• TASK: Please repeat every record below exactly as written, but leave out the pictures.
--- SOURCE RECORDS ---
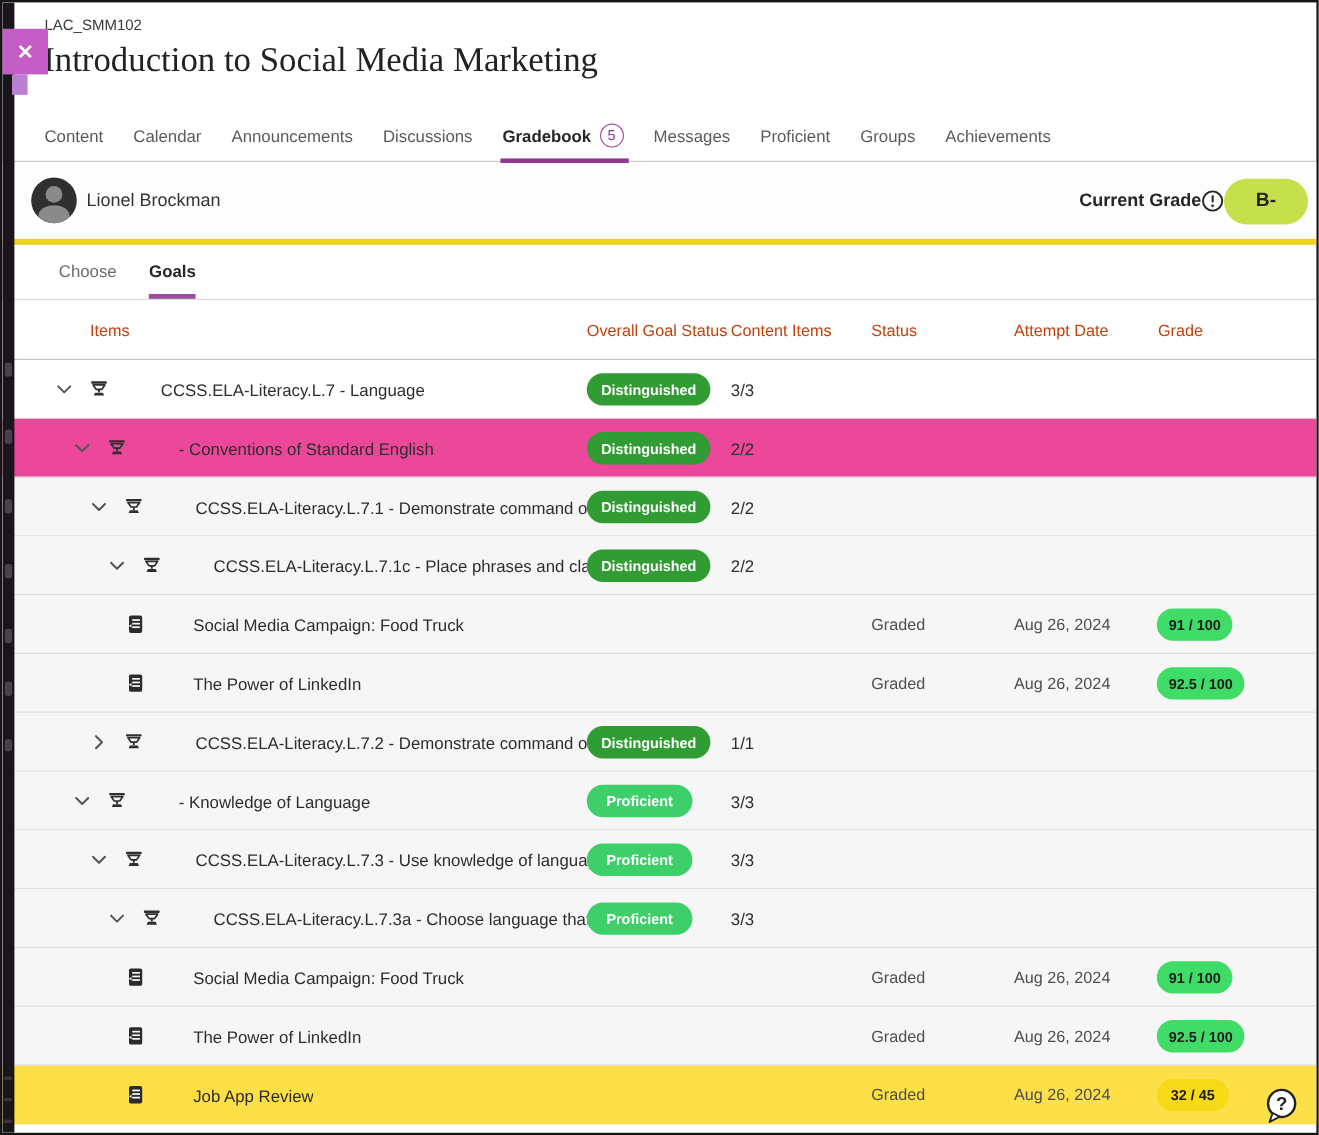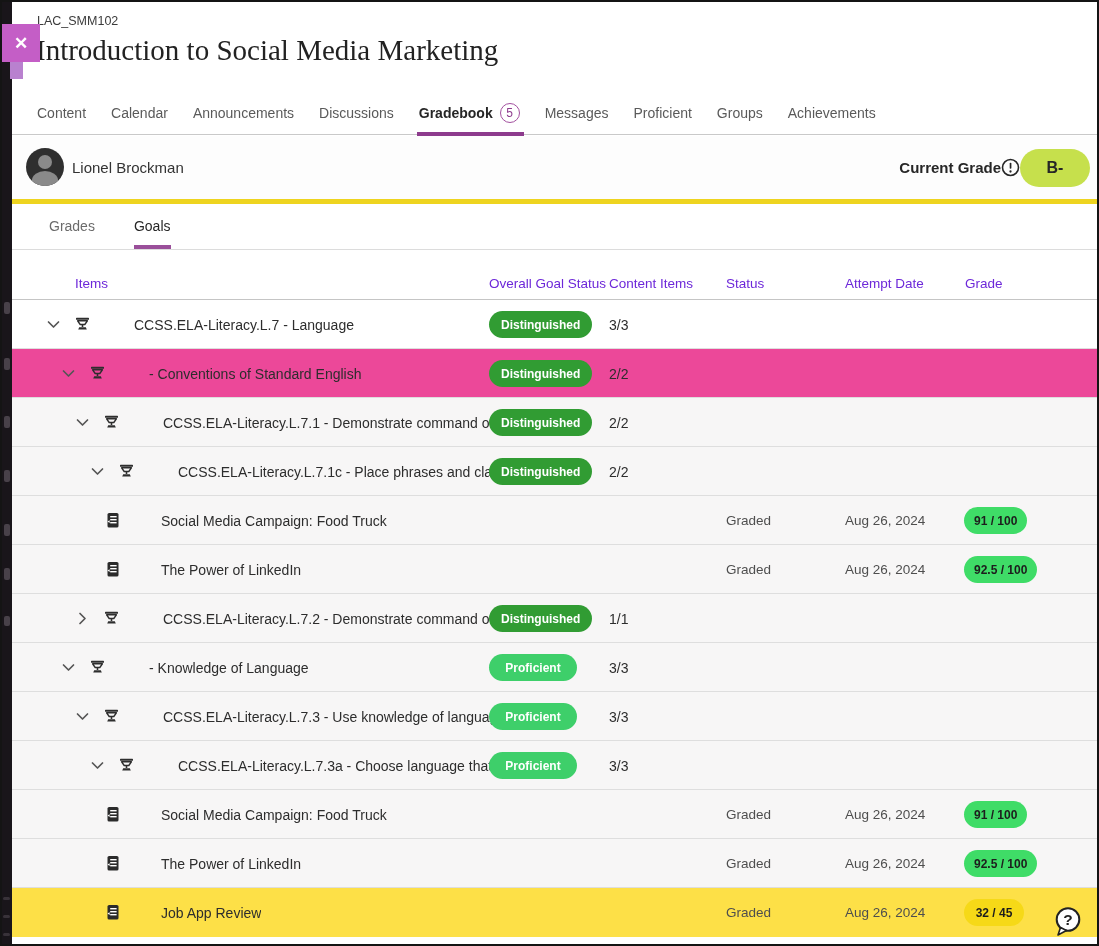--- a/index.html
+++ b/index.html
@@ -128,7 +128,7 @@
   <div class="yellow-bar"></div>
 
   <div class="tab-bar" id="tabs">
-      <div class="tab">Grades</div>
+      <div class="tab">Choose</div>
       <div class="tab active">Goals</div>
     </div>
 

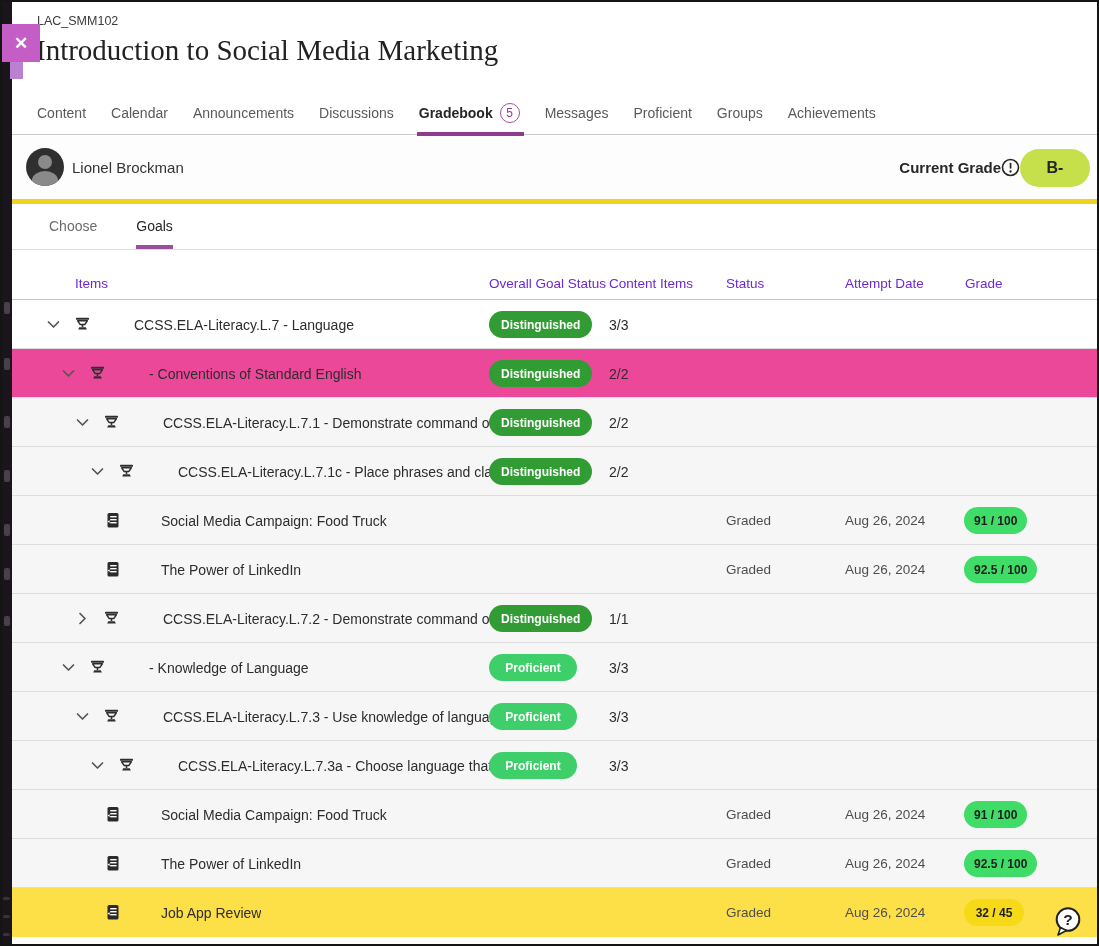--- a/index.html
+++ b/index.html
@@ -34,7 +34,7 @@
   
   .tab-bar{position:absolute;left:0;top:202px;width:100%;height:46px;border-bottom:1px solid #dcdcdc;display:flex;align-items:flex-end;padding-left:47px;box-sizing:border-box;gap:27px;}
   .tab{position:relative;height:46px;display:flex;align-items:center;font-size:14px;color:#6b6b6b;cursor:pointer;}
-  .tab.active{color:#262626;font-weight:normal;margin-left:12px;}
+  .tab.active{color:#262626;font-weight:bold;}
   .tab.active::after{content:'';position:absolute;left:0;right:0;bottom:0;height:4px;background:#9a4f9a;}
   
   .thead{position:absolute;left:0;top:249px;width:100%;height:48px;background:#fff;border-bottom:1px solid #c5c5c5;}

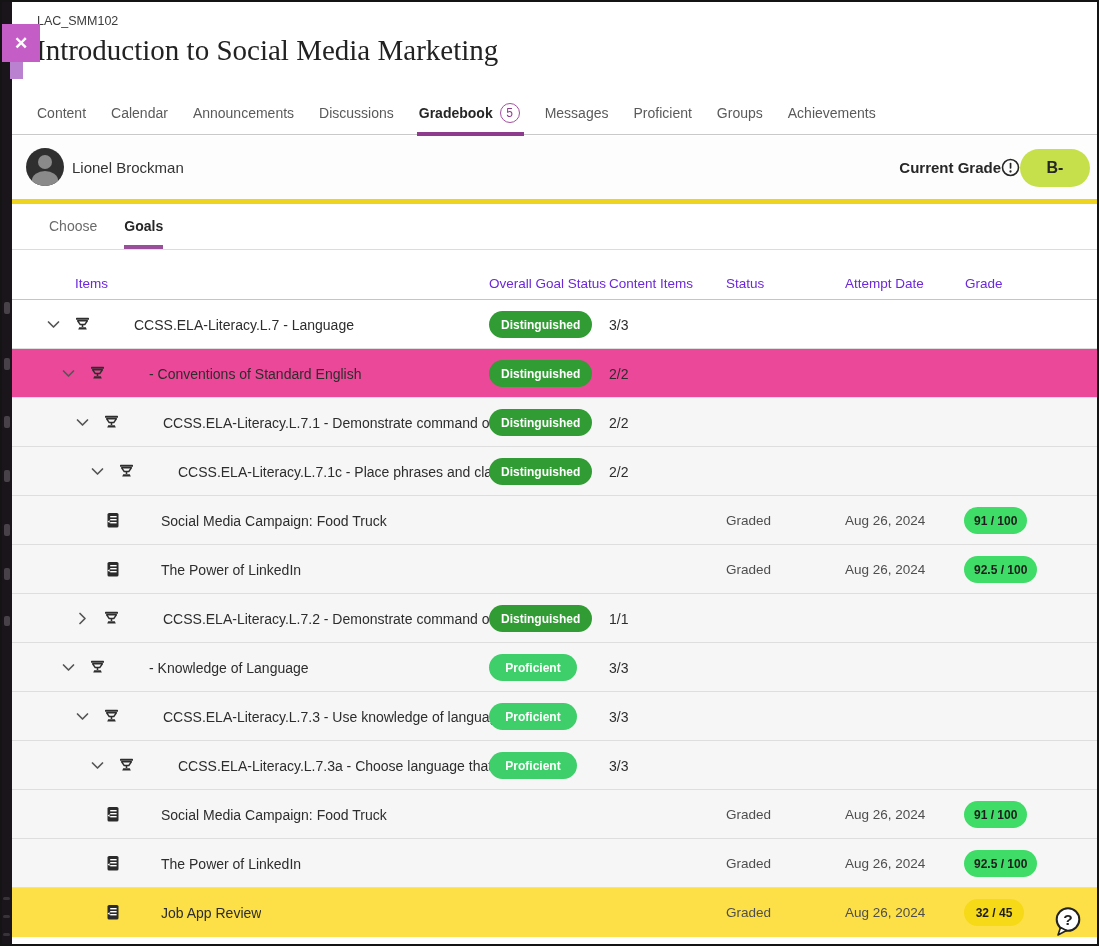--- a/index.html
+++ b/index.html
@@ -38,7 +38,7 @@
   .tab.active::after{content:'';position:absolute;left:0;right:0;bottom:0;height:4px;background:#9a4f9a;}
   
   .thead{position:absolute;left:0;top:249px;width:100%;height:48px;background:#fff;border-bottom:1px solid #c5c5c5;}
-  .th{position:absolute;top:8px;height:48px;display:flex;align-items:center;font-size:13.5px;color:#6d28d9;}
+  .th{position:absolute;top:0;height:48px;display:flex;align-items:center;font-size:13.5px;color:#c2410c;}
   .tbody{position:absolute;left:0;top:298px;width:100%;}
   .row{position:relative;width:100%;height:49px;border-bottom:1px solid #dedede;box-sizing:border-box;}
   .row:last-child{border-bottom:none;}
---
• TASK OUTPUT:
--- a/index.html
+++ b/index.html
@@ -128,7 +128,7 @@
   <div class="yellow-bar"></div>
 
   <div class="tab-bar" id="tabs">
-      <div class="tab">Grades</div>
+      <div class="tab">Choose</div>
       <div class="tab active">Goals</div>
     </div>
 

--- a/index.html
+++ b/index.html
@@ -34,7 +34,7 @@
   
   .tab-bar{position:absolute;left:0;top:202px;width:100%;height:46px;border-bottom:1px solid #dcdcdc;display:flex;align-items:flex-end;padding-left:47px;box-sizing:border-box;gap:27px;}
   .tab{position:relative;height:46px;display:flex;align-items:center;font-size:14px;color:#6b6b6b;cursor:pointer;}
-  .tab.active{color:#262626;font-weight:normal;margin-left:12px;}
+  .tab.active{color:#262626;font-weight:bold;}
   .tab.active::after{content:'';position:absolute;left:0;right:0;bottom:0;height:4px;background:#9a4f9a;}
   
   .thead{position:absolute;left:0;top:249px;width:100%;height:48px;background:#fff;border-bottom:1px solid #c5c5c5;}

--- a/index.html
+++ b/index.html
@@ -38,7 +38,7 @@
   .tab.active::after{content:'';position:absolute;left:0;right:0;bottom:0;height:4px;background:#9a4f9a;}
   
   .thead{position:absolute;left:0;top:249px;width:100%;height:48px;background:#fff;border-bottom:1px solid #c5c5c5;}
-  .th{position:absolute;top:8px;height:48px;display:flex;align-items:center;font-size:13.5px;color:#6d28d9;}
+  .th{position:absolute;top:0;height:48px;display:flex;align-items:center;font-size:13.5px;color:#c2410c;}
   .tbody{position:absolute;left:0;top:298px;width:100%;}
   .row{position:relative;width:100%;height:49px;border-bottom:1px solid #dedede;box-sizing:border-box;}
   .row:last-child{border-bottom:none;}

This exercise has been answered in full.